Problem to work on
Apart from the pictures, every line below is to be set down exactly.

Given records
======

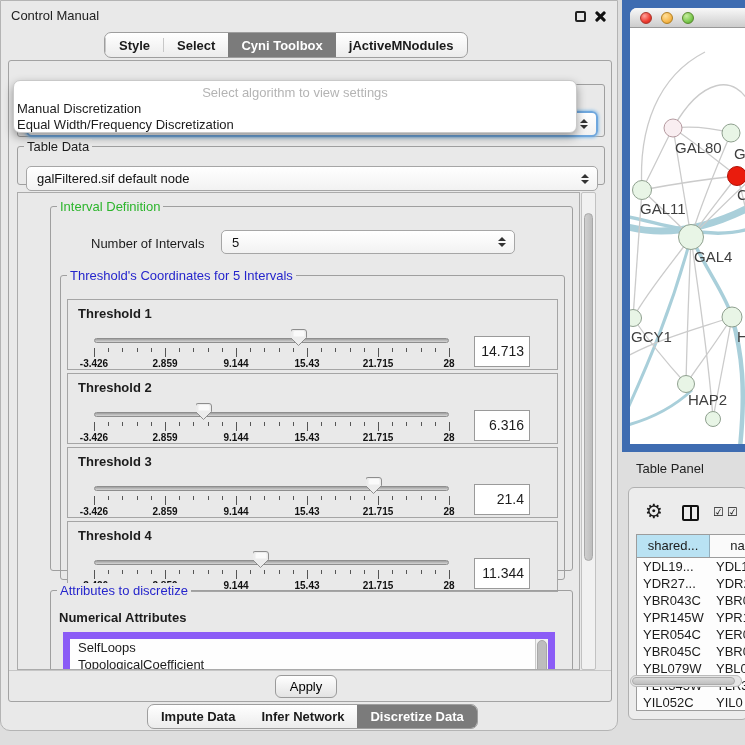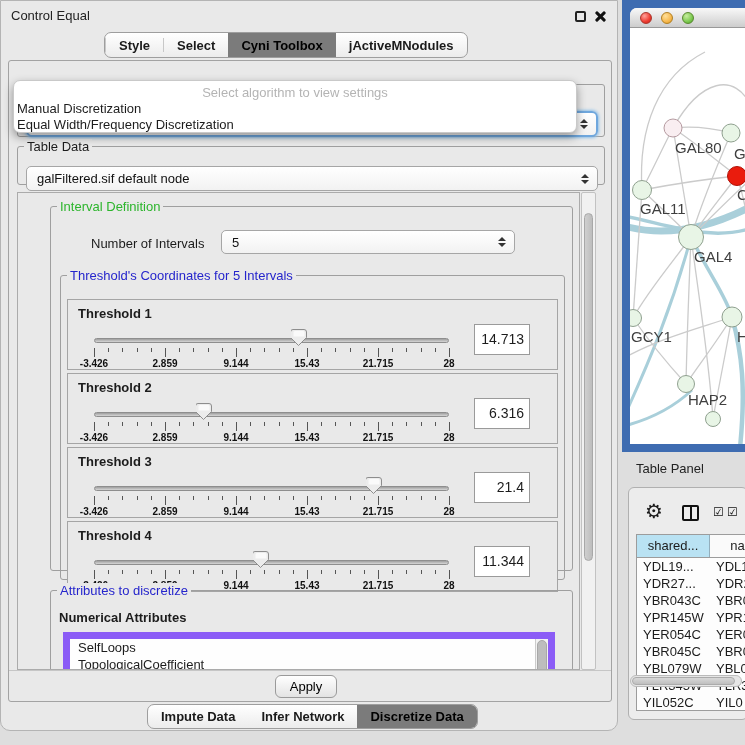"Control Equal" span.abs { text: Equal -> Manual }
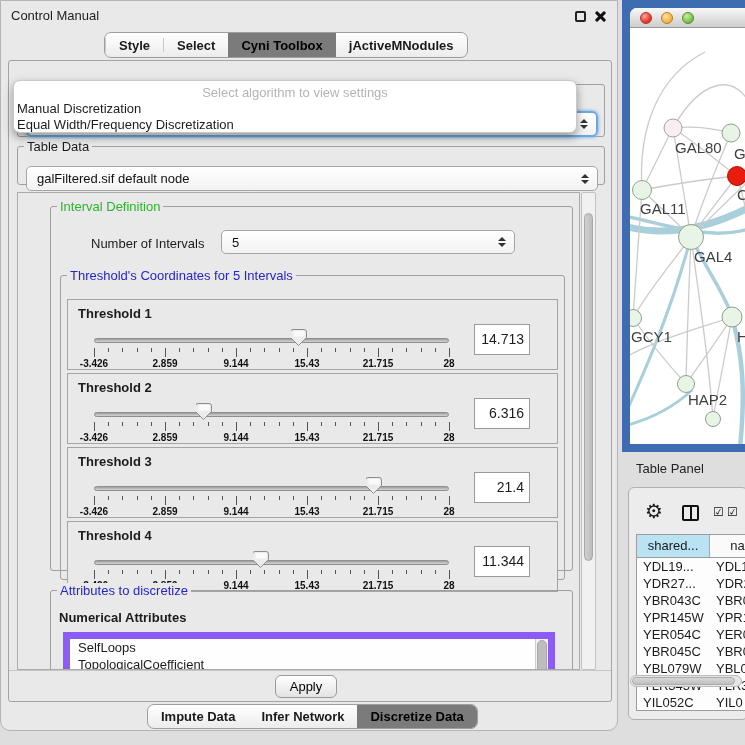"Cyni Toolbox" .top-tab.sel, .bt-tab.sel { color: #000000 -> #ffffff }
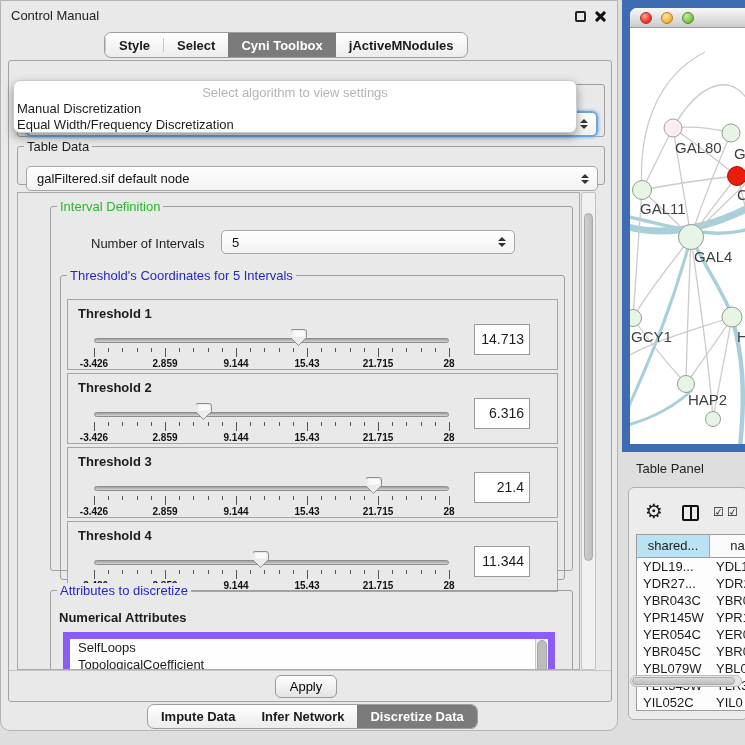"14.713" .th-value { top: 24px -> 36px }
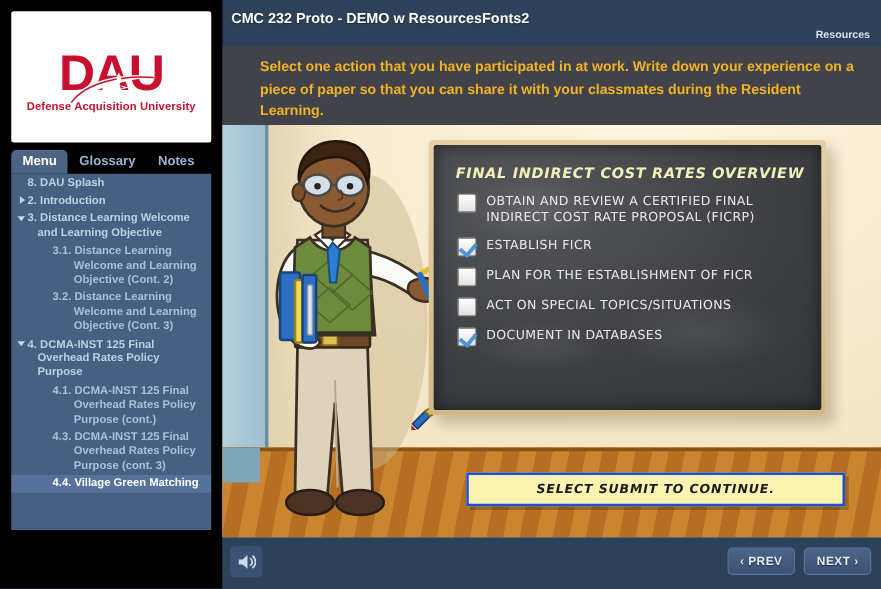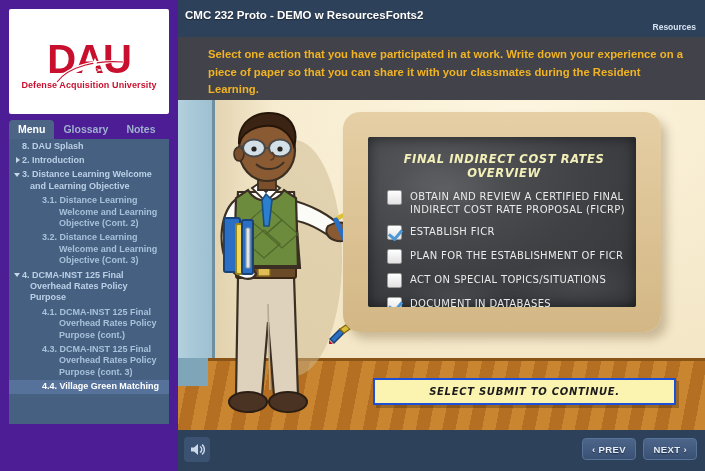"DAU" #sidebar { background: #4c1d95 -> #000000 }
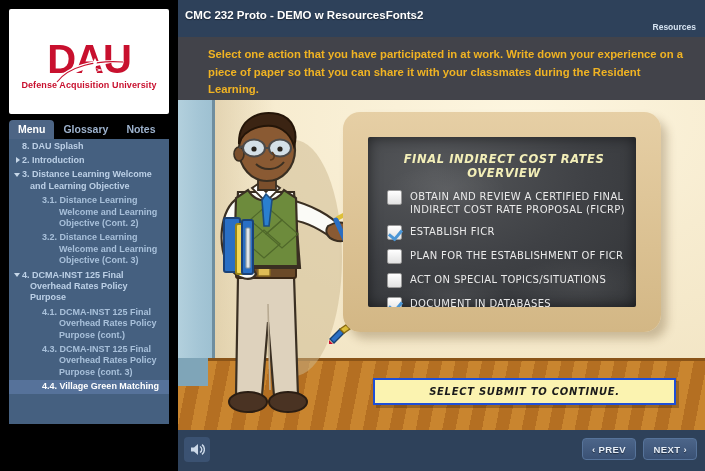"FINAL INDIRECT COST RATES OVERVIEW" #chalkboard { border-radius: 17px -> 4px; padding: 25px -> 4px }
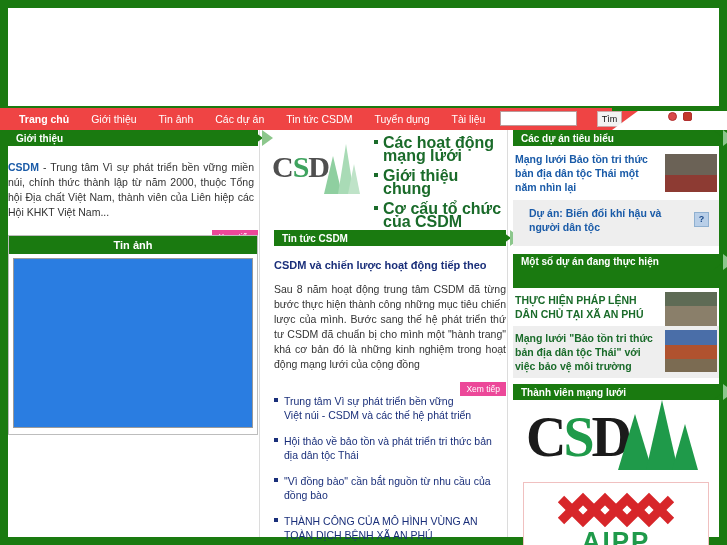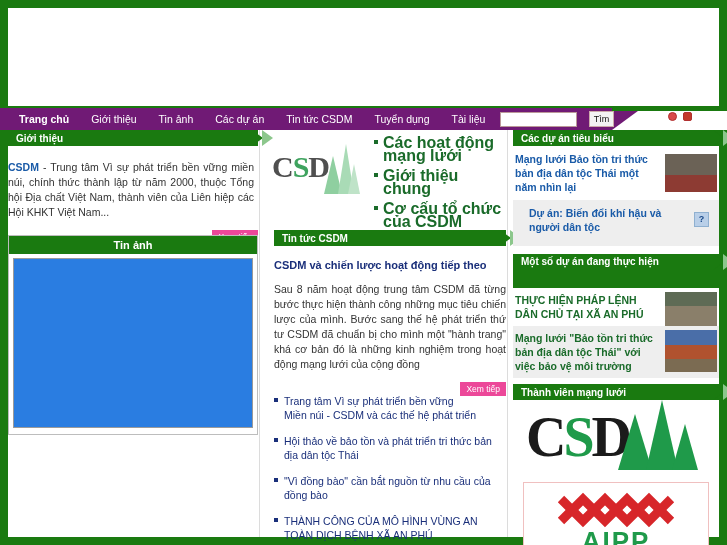"Trang chủ" .navbar { background: #701a75 -> #ef4444 }
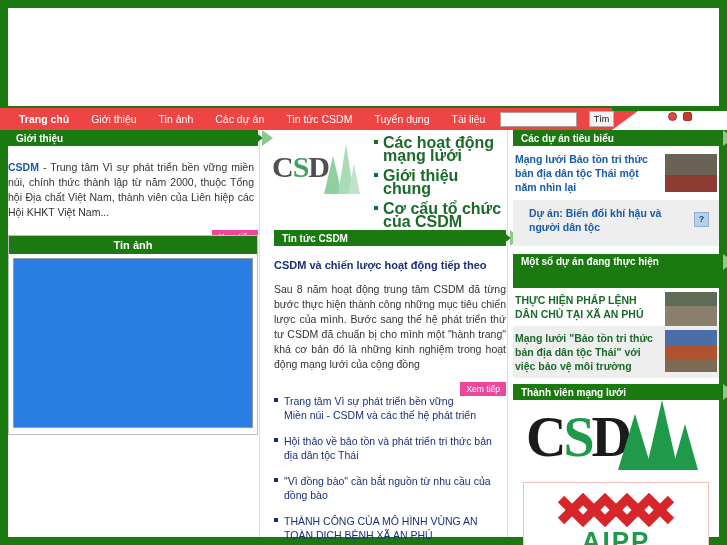"Tìm" .search-wrap { align-items: flex-end -> flex-start; gap: 12px -> 20px }
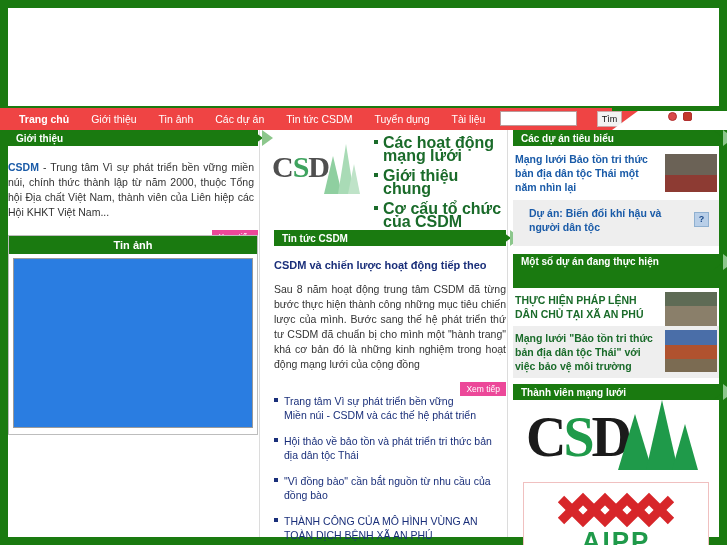"Trang tâm Vì sự phát" div.news-li { text: Trang tâm Vì sự phát triển bền vững Miền -> Trung tâm Vì sự phát triển bền vững Việt }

======

Task answer
"Control Equal" span.abs { text: Equal -> Manual }
"Cyni Toolbox" .top-tab.sel, .bt-tab.sel { color: #000000 -> #ffffff }
"14.713" .th-value { top: 24px -> 36px }
"DAU" #sidebar { background: #4c1d95 -> #000000 }
"FINAL INDIRECT COST RATES OVERVIEW" #chalkboard { border-radius: 17px -> 4px; padding: 25px -> 4px }
"Trang chủ" .navbar { background: #701a75 -> #ef4444 }
"Tìm" .search-wrap { align-items: flex-end -> flex-start; gap: 12px -> 20px }
"Trang tâm Vì sự phát" div.news-li { text: Trang tâm Vì sự phát triển bền vững Miền -> Trung tâm Vì sự phát triển bền vững Việt }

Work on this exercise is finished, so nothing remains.